■ **Task objective**: Word for word, please restate each record and pass over the pictures.

■ **Dataset content**:
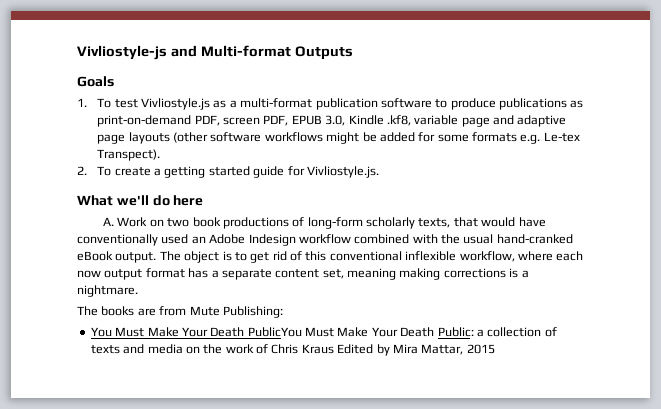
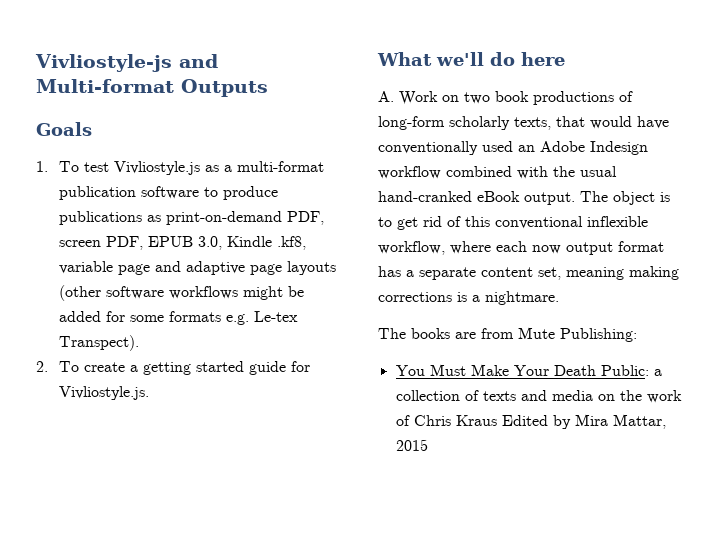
- You Must Make Your Death PublicYou Must Make Your Death Public: a collection of texts and media on the work of Chris Kraus Edited by Mira Mattar, 2015
+ You Must Make Your Death Public: a collection of texts and media on the work of Chris Kraus Edited by Mira Mattar, 2015

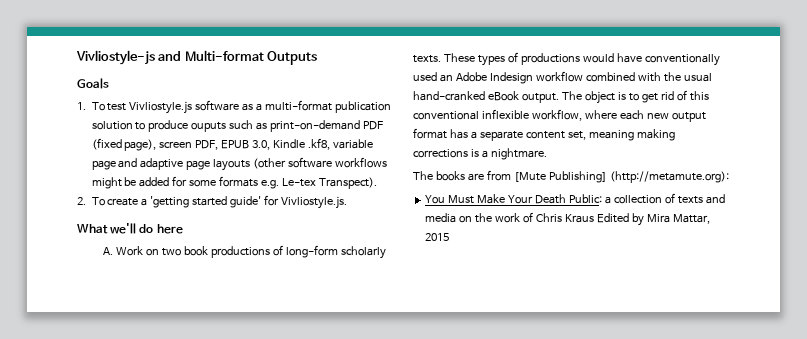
- 1. To test Vivliostyle.js as a multi-format publication software to produce publications as print-on-demand PDF, screen PDF, EPUB 3.0, Kindle .kf8, variable page and adaptive page layouts (other software workflows might be added for some formats e.g. Le-tex Transpect).
+ 1. To test Vivliostyle.js software as a multi-format publication solution to produce ouputs such as print-on-demand PDF (fixed page), screen PDF, EPUB 3.0, Kindle .kf8, variable page and adaptive page layouts (other software workflows might be added for some formats e.g. Le-tex Transpect).
- 2. To create a getting started guide for Vivliostyle.js.
+ 2. To create a 'getting started guide' for Vivliostyle.js.
- A. Work on two book productions of long-form scholarly texts, that would have conventionally used an Adobe Indesign workflow combined with the usual hand-cranked eBook output.
+ A. Work on two book productions of long-form scholarly texts. These types of productions would have conventionally used an Adobe Indesign workflow combined with the usual hand-cranked eBook output.
- The object is to get rid of this conventional inflexible workflow, where each now output format has a separate content set, meaning making corrections is a nightmare.
+ The object is to get rid of this conventional inflexible workflow, where each new output format has a separate content set, meaning making corrections is a nightmare.
- The books are from Mute Publishing:
+ The books are from [Mute Publishing] (http://metamute.org):

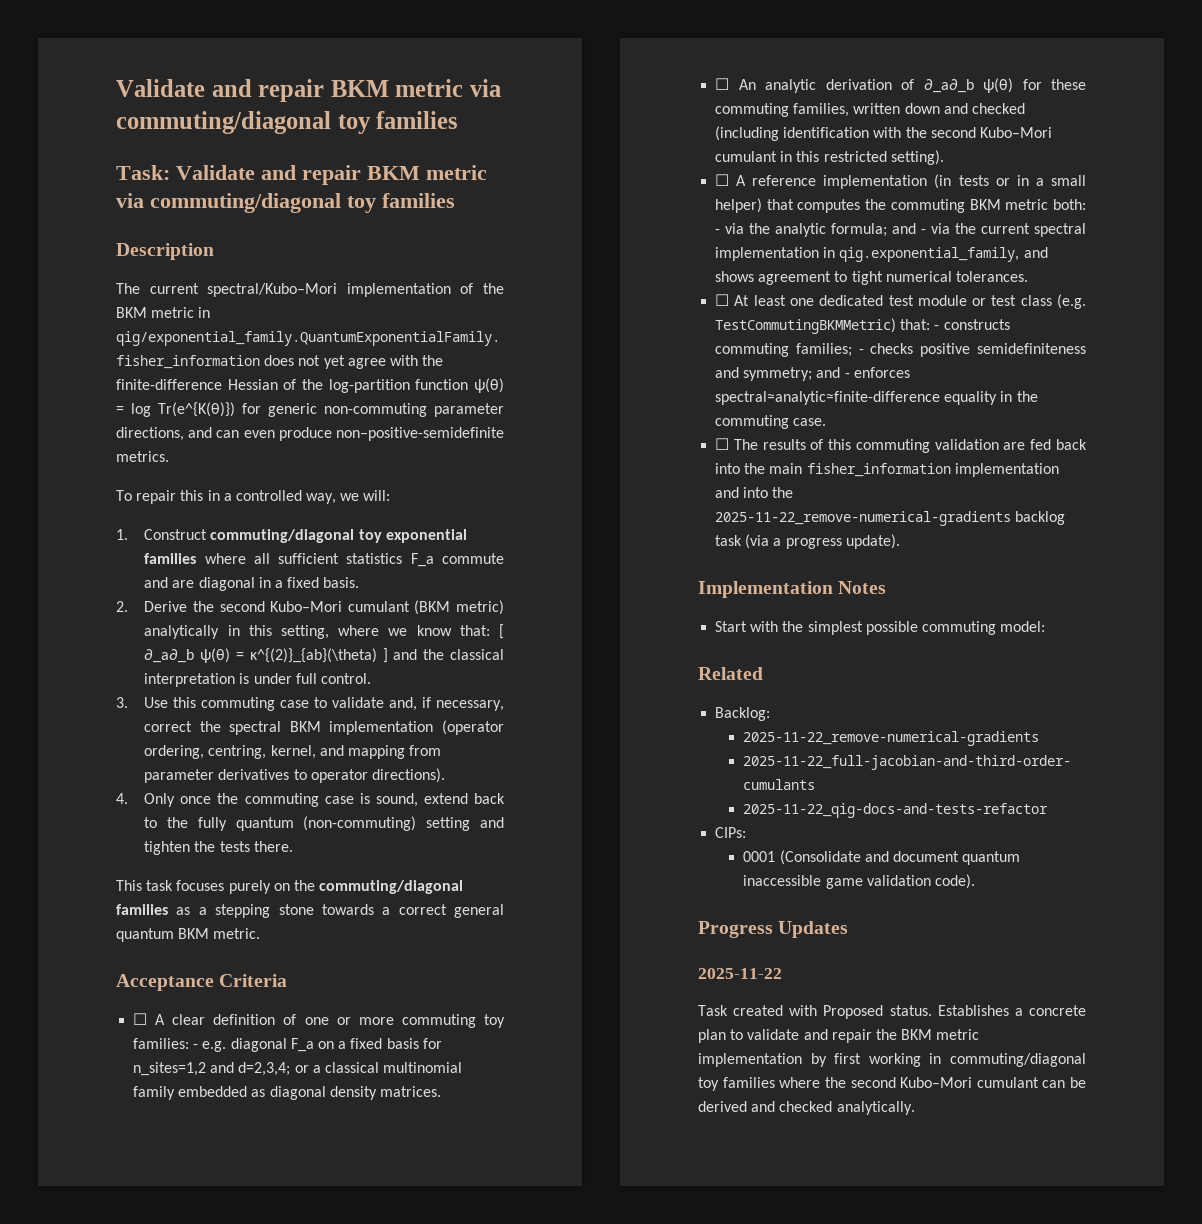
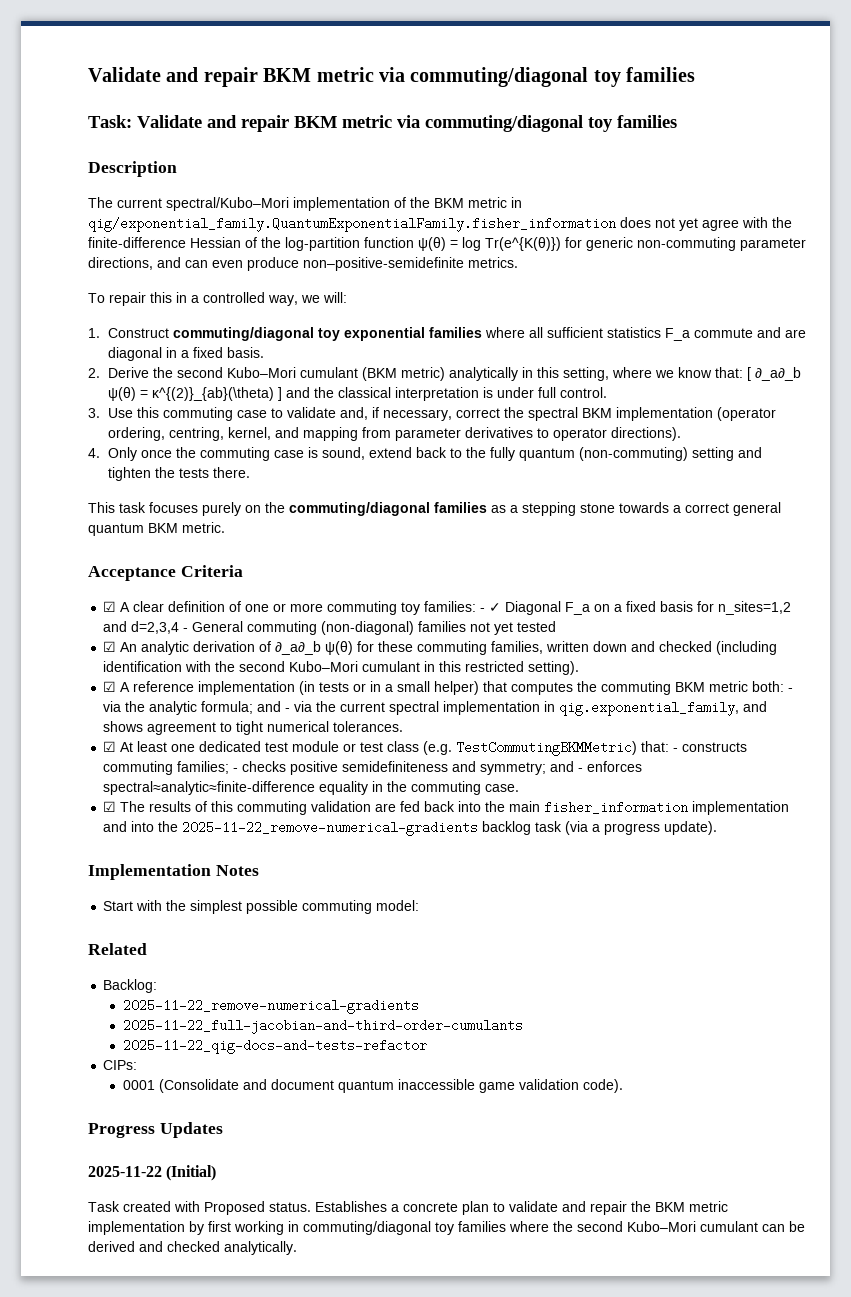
- ☐ A clear definition of one or more commuting toy families: - e.g. diagonal F_a on a fixed basis for n_sites=1,2 and d=2,3,4; or a classical multinomial family embedded as diagonal density matrices.
- ☐ An analytic derivation of ∂_a∂_b ψ(θ) for these commuting families, written down and checked (including identification with the second Kubo–Mori cumulant in this restricted setting).
+ ☑ A clear definition of one or more commuting toy families: - ✓ Diagonal F_a on a fixed basis for n_sites=1,2 and d=2,3,4 - General commuting (non-diagonal) families not yet tested
+ ☑ An analytic derivation of ∂_a∂_b ψ(θ) for these commuting families, written down and checked (including identification with the second Kubo–Mori cumulant in this restricted setting).
- ☐ A reference implementation (in tests or in a small helper) that computes the commuting BKM metric both: - via the analytic formula; and - via the current spectral implementation in qig.exponential_family, and shows agreement to tight numerical tolerances.
+ ☑ A reference implementation (in tests or in a small helper) that computes the commuting BKM metric both: - via the analytic formula; and - via the current spectral implementation in qig.exponential_family, and shows agreement to tight numerical tolerances.
- ☐ At least one dedicated test module or test class (e.g. TestCommutingBKMMetric) that: - constructs commuting families; - checks positive semidefiniteness and symmetry; and - enforces spectral≈analytic≈finite-difference equality in the commuting case.
+ ☑ At least one dedicated test module or test class (e.g. TestCommutingBKMMetric) that: - constructs commuting families; - checks positive semidefiniteness and symmetry; and - enforces spectral≈analytic≈finite-difference equality in the commuting case.
- ☐ The results of this commuting validation are fed back into the main fisher_information implementation and into the 2025-11-22_remove-numerical-gradients backlog task (via a progress update).
+ ☑ The results of this commuting validation are fed back into the main fisher_information implementation and into the 2025-11-22_remove-numerical-gradients backlog task (via a progress update).
- 2025-11-22
+ 2025-11-22 (Initial)

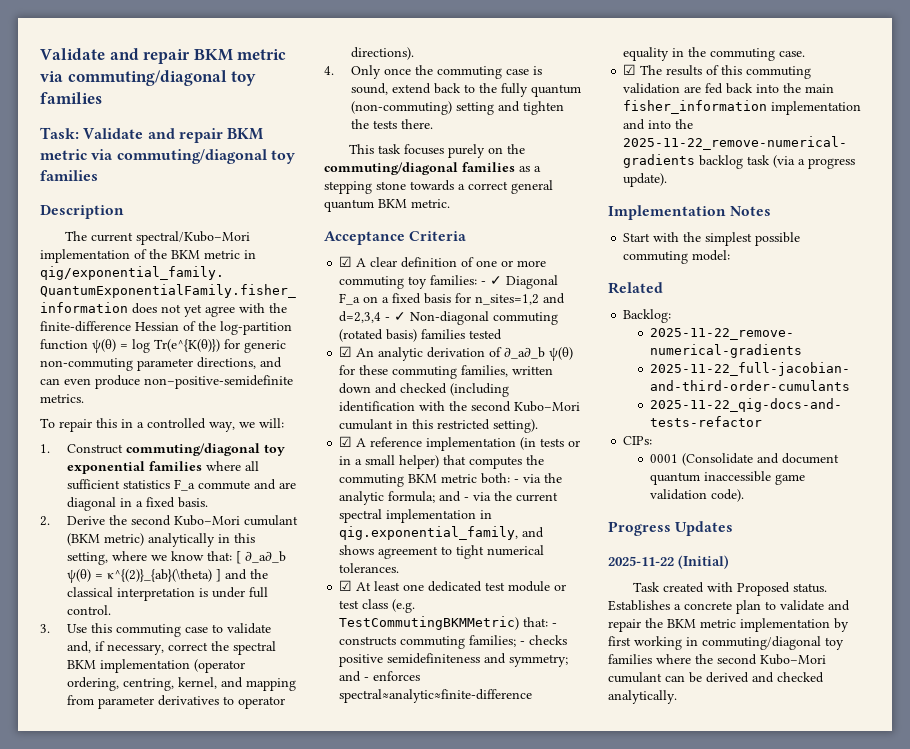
- ☑ A clear definition of one or more commuting toy families: - ✓ Diagonal F_a on a fixed basis for n_sites=1,2 and d=2,3,4 - General commuting (non-diagonal) families not yet tested
+ ☑ A clear definition of one or more commuting toy families: - ✓ Diagonal F_a on a fixed basis for n_sites=1,2 and d=2,3,4 - ✓ Non-diagonal commuting (rotated basis) families tested

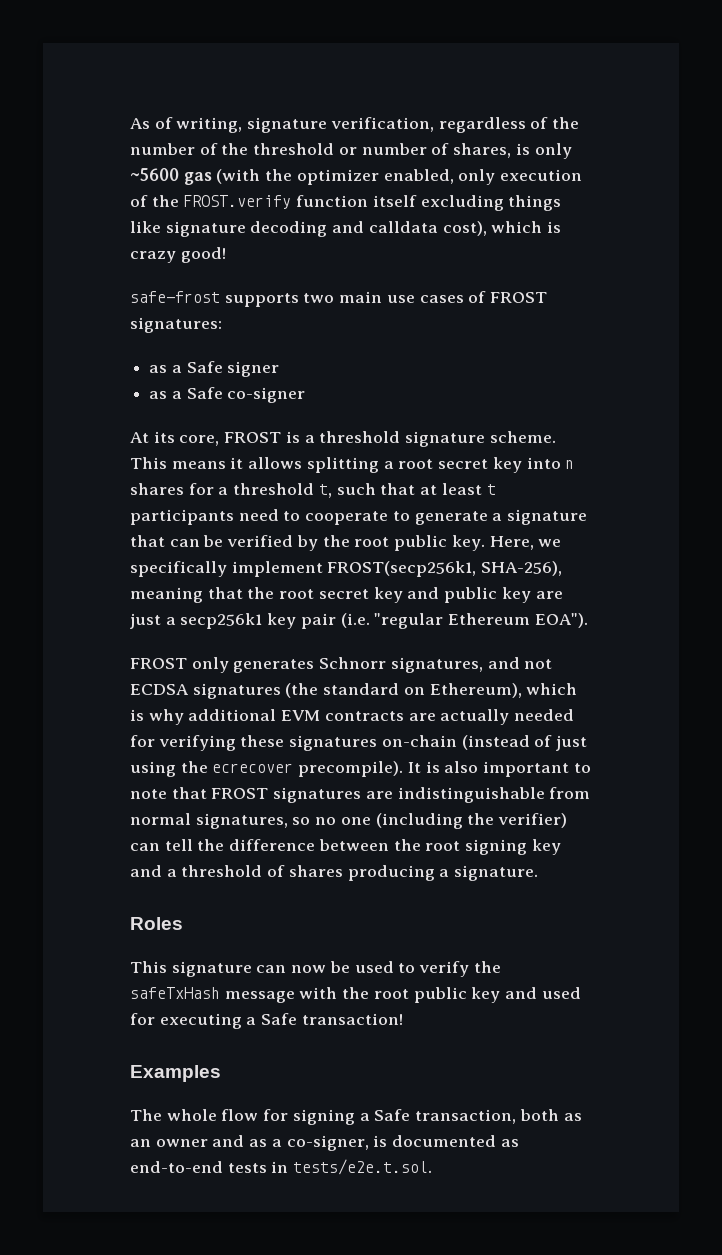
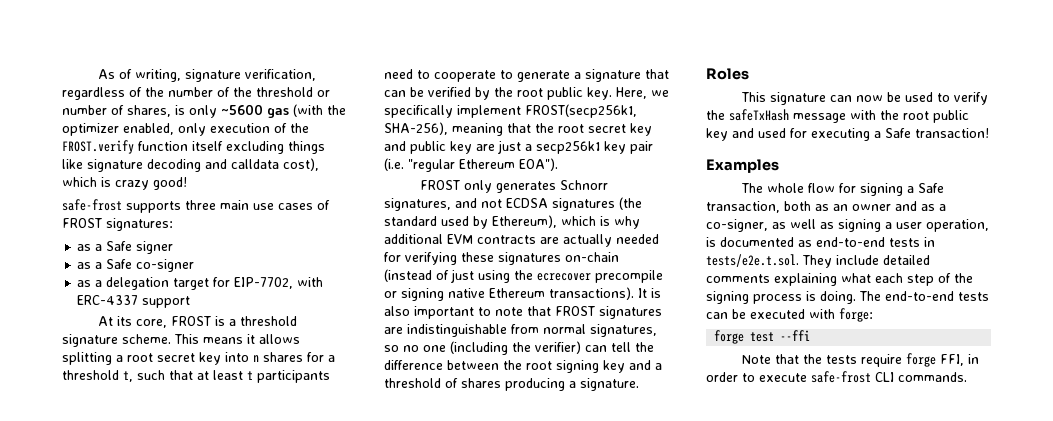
- safe-frost supports two main use cases of FROST signatures:
+ safe-frost supports three main use cases of FROST signatures:
+ as a delegation target for EIP-7702, with ERC-4337 support
- FROST only generates Schnorr signatures, and not ECDSA signatures (the standard on Ethereum), which is why additional EVM contracts are actually needed for verifying these signatures on-chain (instead of just using the ecrecover precompile).
+ FROST only generates Schnorr signatures, and not ECDSA signatures (the standard used by Ethereum), which is why additional EVM contracts are actually needed for verifying these signatures on-chain (instead of just using the ecrecover precompile or signing native Ethereum transactions).
- The whole flow for signing a Safe transaction, both as an owner and as a co-signer, is documented as end-to-end tests in tests/e2e.t.sol.
+ The whole flow for signing a Safe transaction, both as an owner and as a co-signer, as well as signing a user operation, is documented as end-to-end tests in tests/e2e.t.sol. They include detailed comments explaining what each step of the signing process is doing. The end-to-end tests can be executed with forge:
+ forge test --ffi
+ Note that the tests require forge FFI, in order to execute safe-frost CLI commands.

■ **Reply to the task**:
- You Must Make Your Death PublicYou Must Make Your Death Public: a collection of texts and media on the work of Chris Kraus Edited by Mira Mattar, 2015
+ You Must Make Your Death Public: a collection of texts and media on the work of Chris Kraus Edited by Mira Mattar, 2015

- 1. To test Vivliostyle.js as a multi-format publication software to produce publications as print-on-demand PDF, screen PDF, EPUB 3.0, Kindle .kf8, variable page and adaptive page layouts (other software workflows might be added for some formats e.g. Le-tex Transpect).
+ 1. To test Vivliostyle.js software as a multi-format publication solution to produce ouputs such as print-on-demand PDF (fixed page), screen PDF, EPUB 3.0, Kindle .kf8, variable page and adaptive page layouts (other software workflows might be added for some formats e.g. Le-tex Transpect).
- 2. To create a getting started guide for Vivliostyle.js.
+ 2. To create a 'getting started guide' for Vivliostyle.js.
- A. Work on two book productions of long-form scholarly texts, that would have conventionally used an Adobe Indesign workflow combined with the usual hand-cranked eBook output.
+ A. Work on two book productions of long-form scholarly texts. These types of productions would have conventionally used an Adobe Indesign workflow combined with the usual hand-cranked eBook output.
- The object is to get rid of this conventional inflexible workflow, where each now output format has a separate content set, meaning making corrections is a nightmare.
+ The object is to get rid of this conventional inflexible workflow, where each new output format has a separate content set, meaning making corrections is a nightmare.
- The books are from Mute Publishing:
+ The books are from [Mute Publishing] (http://metamute.org):

- ☐ A clear definition of one or more commuting toy families: - e.g. diagonal F_a on a fixed basis for n_sites=1,2 and d=2,3,4; or a classical multinomial family embedded as diagonal density matrices.
- ☐ An analytic derivation of ∂_a∂_b ψ(θ) for these commuting families, written down and checked (including identification with the second Kubo–Mori cumulant in this restricted setting).
+ ☑ A clear definition of one or more commuting toy families: - ✓ Diagonal F_a on a fixed basis for n_sites=1,2 and d=2,3,4 - General commuting (non-diagonal) families not yet tested
+ ☑ An analytic derivation of ∂_a∂_b ψ(θ) for these commuting families, written down and checked (including identification with the second Kubo–Mori cumulant in this restricted setting).
- ☐ A reference implementation (in tests or in a small helper) that computes the commuting BKM metric both: - via the analytic formula; and - via the current spectral implementation in qig.exponential_family, and shows agreement to tight numerical tolerances.
+ ☑ A reference implementation (in tests or in a small helper) that computes the commuting BKM metric both: - via the analytic formula; and - via the current spectral implementation in qig.exponential_family, and shows agreement to tight numerical tolerances.
- ☐ At least one dedicated test module or test class (e.g. TestCommutingBKMMetric) that: - constructs commuting families; - checks positive semidefiniteness and symmetry; and - enforces spectral≈analytic≈finite-difference equality in the commuting case.
+ ☑ At least one dedicated test module or test class (e.g. TestCommutingBKMMetric) that: - constructs commuting families; - checks positive semidefiniteness and symmetry; and - enforces spectral≈analytic≈finite-difference equality in the commuting case.
- ☐ The results of this commuting validation are fed back into the main fisher_information implementation and into the 2025-11-22_remove-numerical-gradients backlog task (via a progress update).
+ ☑ The results of this commuting validation are fed back into the main fisher_information implementation and into the 2025-11-22_remove-numerical-gradients backlog task (via a progress update).
- 2025-11-22
+ 2025-11-22 (Initial)

- ☑ A clear definition of one or more commuting toy families: - ✓ Diagonal F_a on a fixed basis for n_sites=1,2 and d=2,3,4 - General commuting (non-diagonal) families not yet tested
+ ☑ A clear definition of one or more commuting toy families: - ✓ Diagonal F_a on a fixed basis for n_sites=1,2 and d=2,3,4 - ✓ Non-diagonal commuting (rotated basis) families tested

- safe-frost supports two main use cases of FROST signatures:
+ safe-frost supports three main use cases of FROST signatures:
+ as a delegation target for EIP-7702, with ERC-4337 support
- FROST only generates Schnorr signatures, and not ECDSA signatures (the standard on Ethereum), which is why additional EVM contracts are actually needed for verifying these signatures on-chain (instead of just using the ecrecover precompile).
+ FROST only generates Schnorr signatures, and not ECDSA signatures (the standard used by Ethereum), which is why additional EVM contracts are actually needed for verifying these signatures on-chain (instead of just using the ecrecover precompile or signing native Ethereum transactions).
- The whole flow for signing a Safe transaction, both as an owner and as a co-signer, is documented as end-to-end tests in tests/e2e.t.sol.
+ The whole flow for signing a Safe transaction, both as an owner and as a co-signer, as well as signing a user operation, is documented as end-to-end tests in tests/e2e.t.sol. They include detailed comments explaining what each step of the signing process is doing. The end-to-end tests can be executed with forge:
+ forge test --ffi
+ Note that the tests require forge FFI, in order to execute safe-frost CLI commands.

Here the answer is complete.